Add a function to aggregate a variable to a region from subregions #207

danielhuppmann · 2019-03-07T15:59:16Z

Please confirm that this PR has done the following:

Tests Added
Documentation Added
Description in RELEASE_NOTES.md Added

Description of PR

This PR refactors the check_aggregate_regions() function into a separate aggregate_region() function and a check_...() function to use it in scenario postprocessing (calculating regional values rather than just checking that the aggregation is correct).

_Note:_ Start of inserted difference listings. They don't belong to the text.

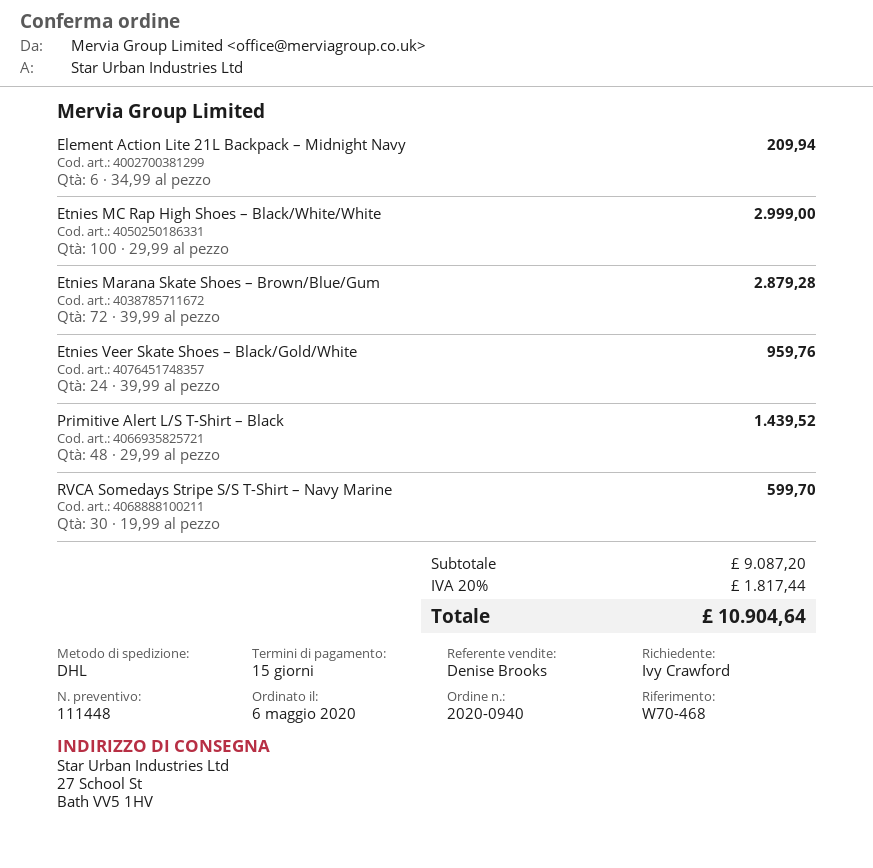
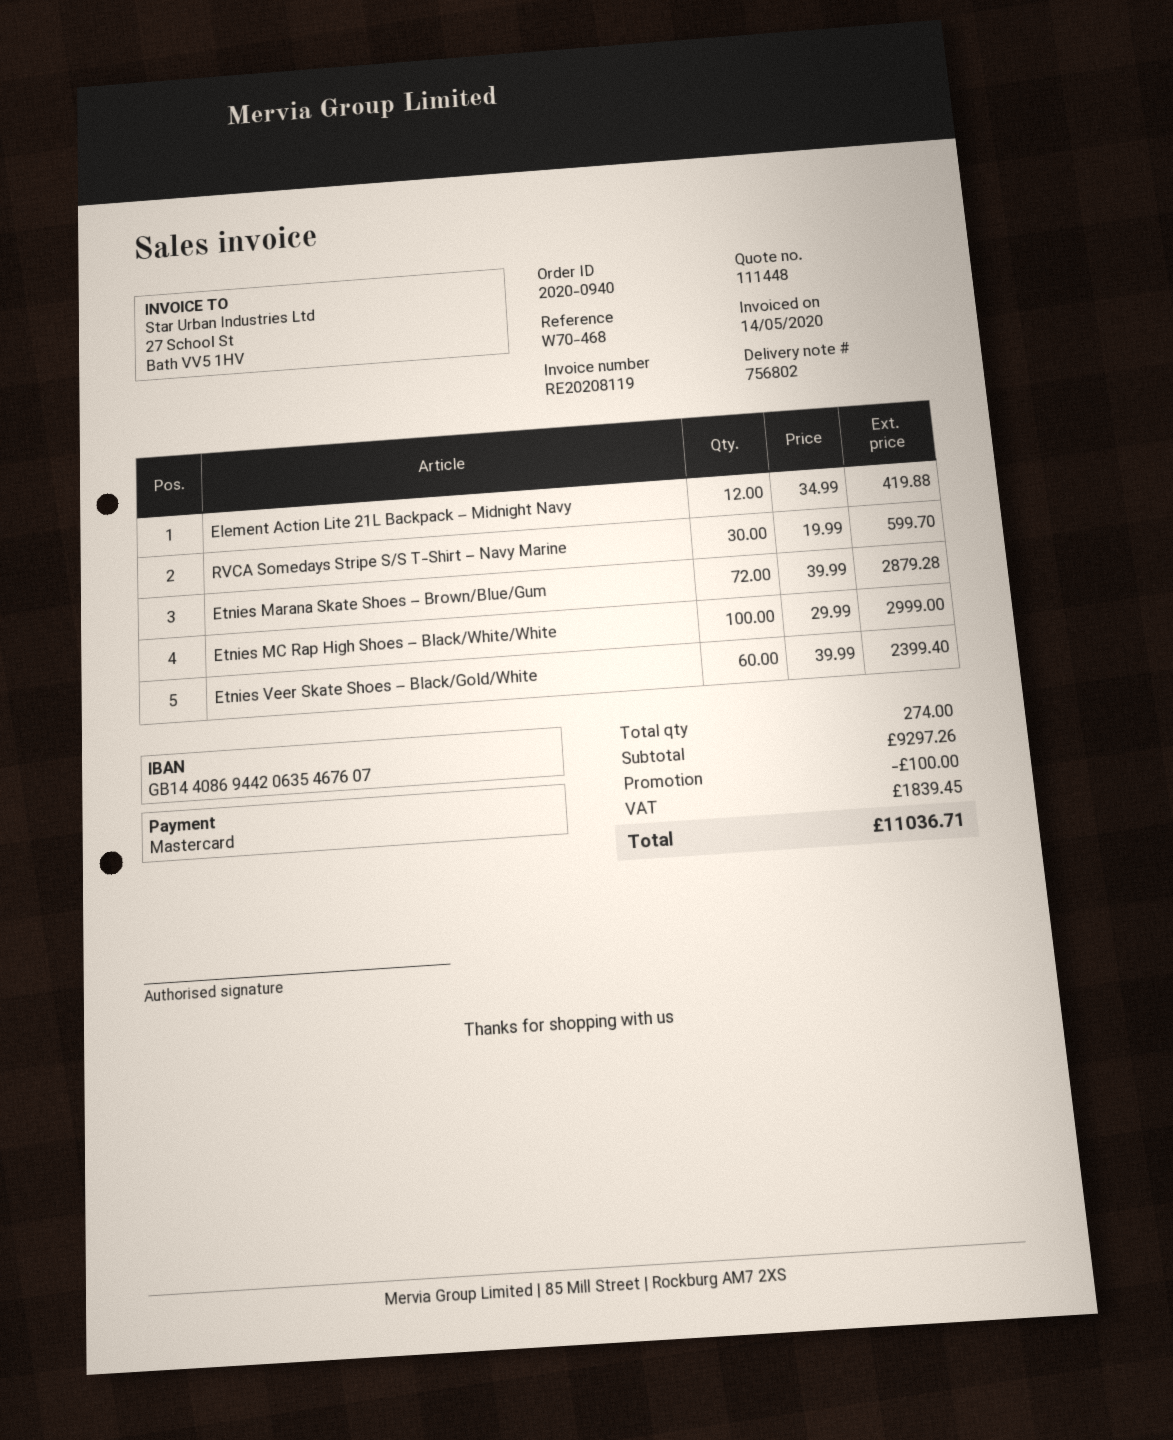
Element Action Lite 21L Backpack – Midnight Navy: 6 x 34.99 = 209.94 -> 12 x 34.99 = 419.88
Etnies Veer Skate Shoes – Black/Gold/White: 24 x 39.99 = 959.76 -> 60 x 39.99 = 2399.40
Primitive Alert L/S T-Shirt – Black: 48 x 29.99 = 1439.52 -> none
subtotal: 9087.20 -> 9297.26
discount: none -> 100.00
tax: 1817.44 -> 1839.45
total: 10904.64 -> 11036.71

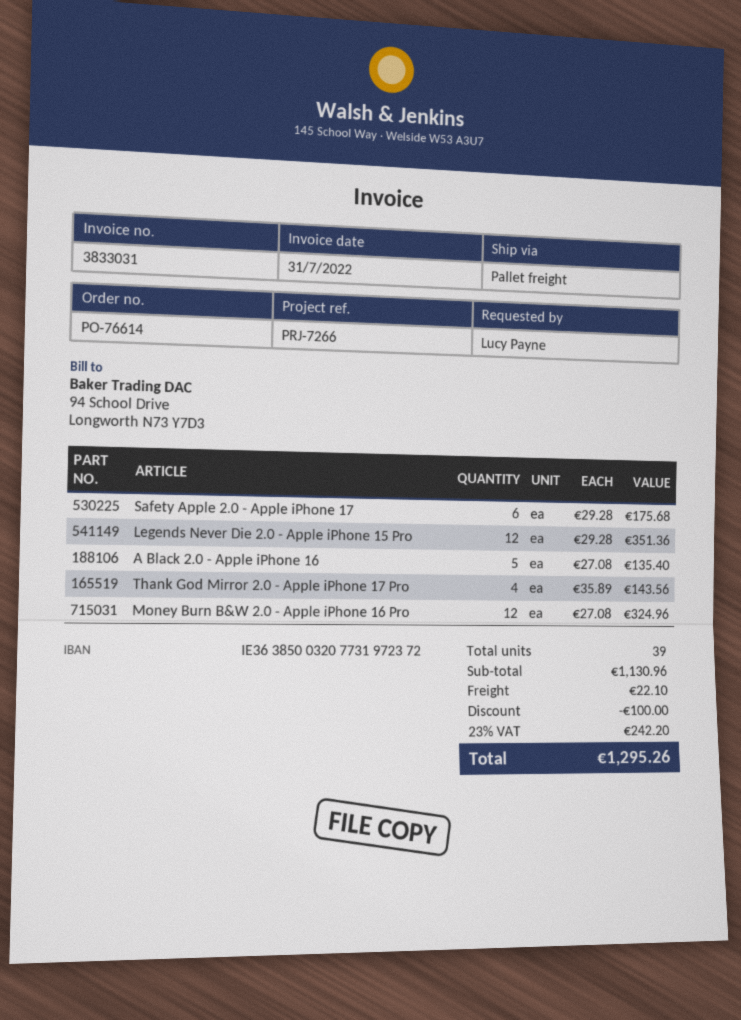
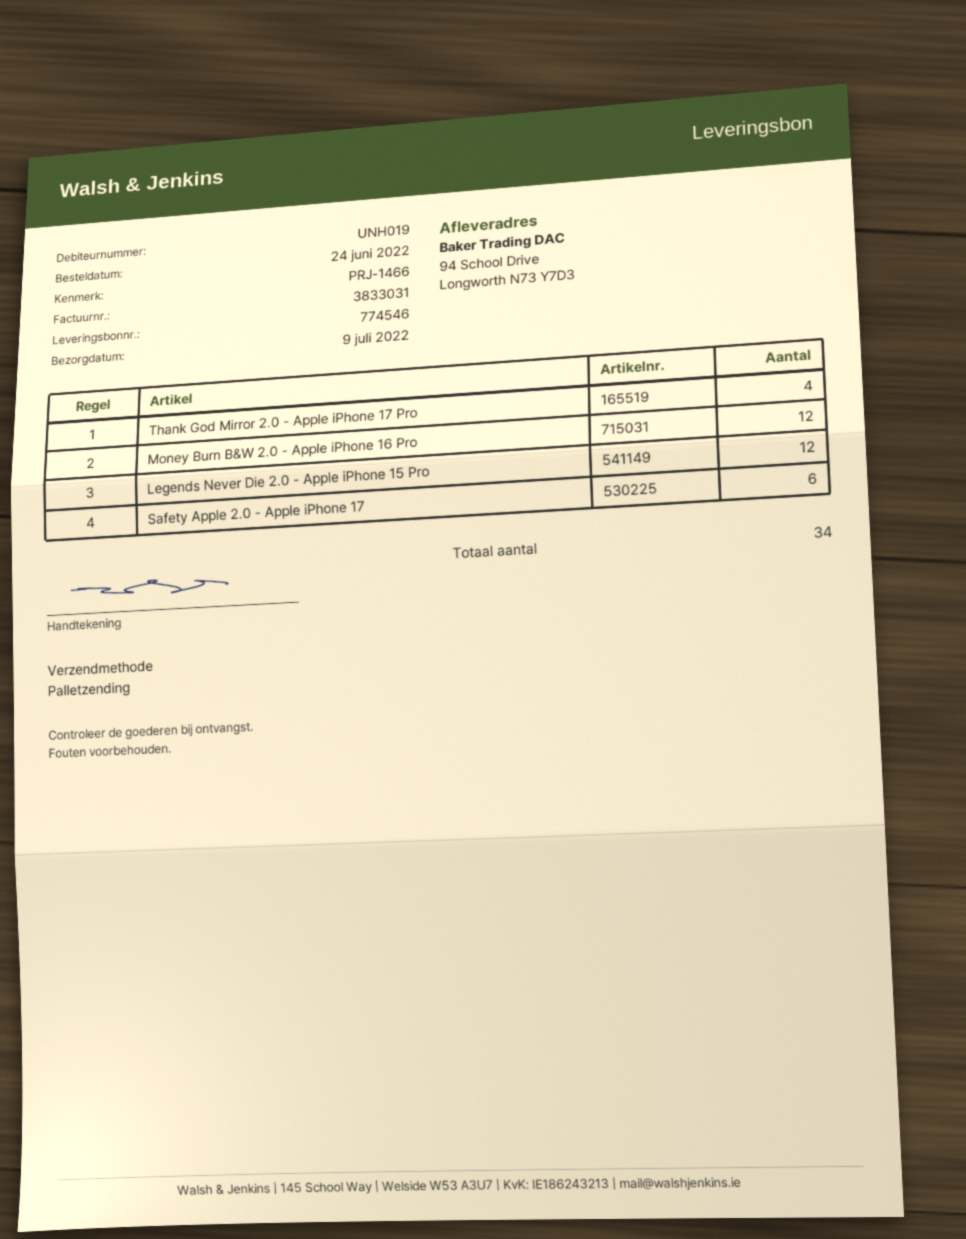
reference: PRJ-7266 -> PRJ-1466
A Black 2.0 - Apple iPhone 16: 5 -> none
total quantity: 39 -> 34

The important issue here is that any variables components that are only defined at the region (e.g., 'World') should be added to the regional total. Say that CO2 emissions from air travel are only accounted for at the global level, the following output should be returned:

Input

region	variable	unit	2020
Europe	Emissions\|CO2	GtCO2	5
Africa	Emissions\|CO2	GtCO2	3
World	Emissions\|CO2\|Air Travel	GtCO2	1

Expected output

region	variable	unit	2020
World	Emissions\|CO2	GtCO2	9

Refactoring as part of this PR

While implementing, there were a number of issues that I believed should be improved even though they break the API.

@znicholls, you implemented the first version of this, can you mark the items below if you agree with the change?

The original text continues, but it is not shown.